When searching for an exact two-word thread title the search results often break up the exact title I'm looking for.
For example,  "Smoked Ribs" yields several results with "Ribs...+whatever" or "Smoked...+ whatever", but never the exact word-for-word title I'm searching for.    It should instead tell me "Smoked Ribs" not found, but it doesn't.  It gives me a bunch of thread titles containing the word "Smoked" or "Ribs".
I understand these are just key search words but it should give me results with the exact title I'm searching for.

Am I doing something wrong or that search feature does not exist?


----------



## Andy M. (Apr 19, 2017)

I've had the same issues.  You indicate the exact words, search titles only, search for one user name, etc.  You still get a crap load of stuff you're not looking for.

Go to Google and do an advanced search using the DC domain name and you get better results.


----------



## Steve Kroll (Apr 19, 2017)

All you have to do is surround the phrase you're looking for with quotes.
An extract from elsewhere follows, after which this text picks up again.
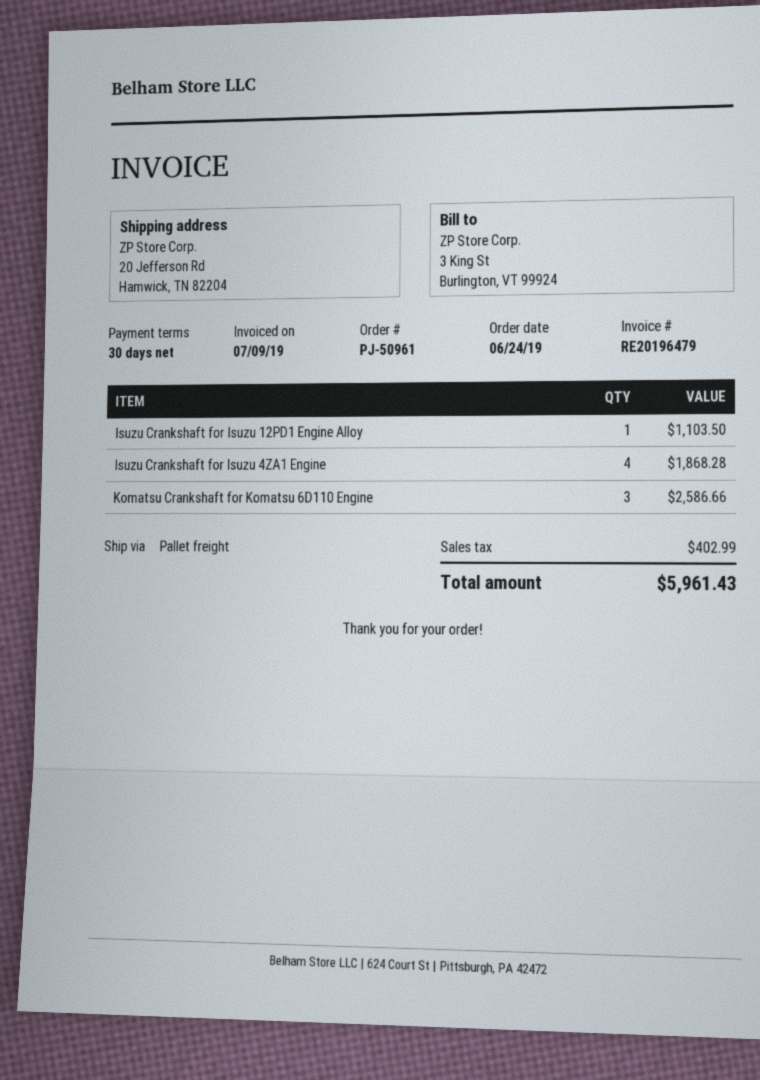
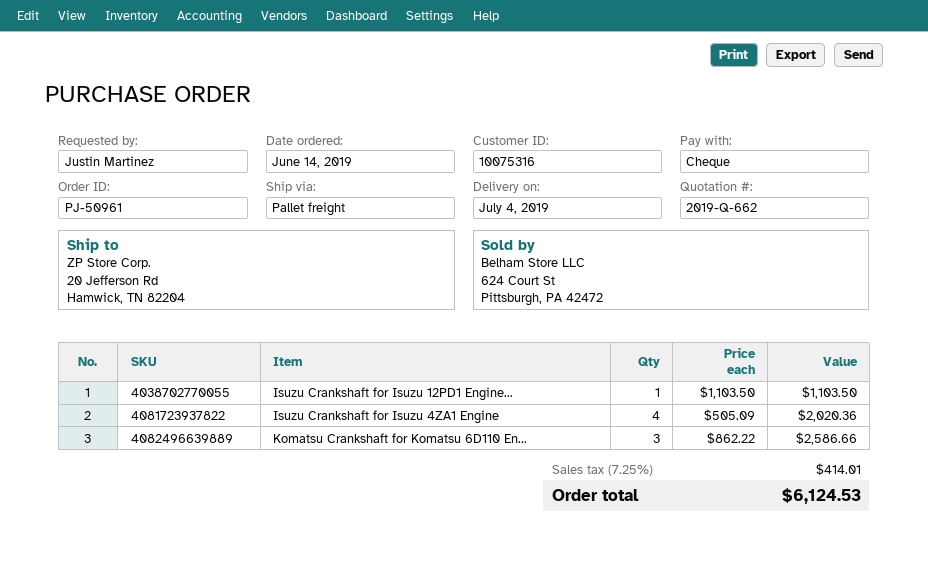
order date: 2019-06-24 -> 2019-06-14
Isuzu Crankshaft for Isuzu 4ZA1 Engine: 4 for 1868.28 -> 4 for 2020.36
tax: 402.99 -> 414.01
total: 5961.43 -> 6124.53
For instance:

"smoked ribs"​
This will only return items containing that exact phrase.

Whereas this:

smoked ribs (without the quotes)​
will return everything with "smoked" or "ribs" or even close matches like "smoking".

This works for both the standard and advanced search options.


----------



## Steve Kroll (Apr 19, 2017)

Steve Kroll said:


> All you have to do is surround the phrase you're looking for with quotes.


By the way, this same technique works with most search engines. It even works in a lot of applications, such as Microsoft Outlook, where you might want to search for an email containing a specific phrase.


----------



## Dawgluver (Apr 19, 2017)

Huh.  Who knew?  Great info, thanks Steve!


----------



## GotGarlic (Apr 19, 2017)

Dawgluver said:


> Huh.  Who knew?  Great info, thanks Steve!


Me!  I knew! 

Here's another tip: to restrict search results to a specific website, use this:

site:discusscooking.com 

Or a specific domain - accredited educational institutions, for example:

site:*.edu

The star is a placeholder that stands for any number of any characters.


----------



## roadfix (Apr 19, 2017)

Awesome, thanks!


----------



## Just Cooking (Apr 19, 2017)

I learn something new each day.. I hope that never stops...


----------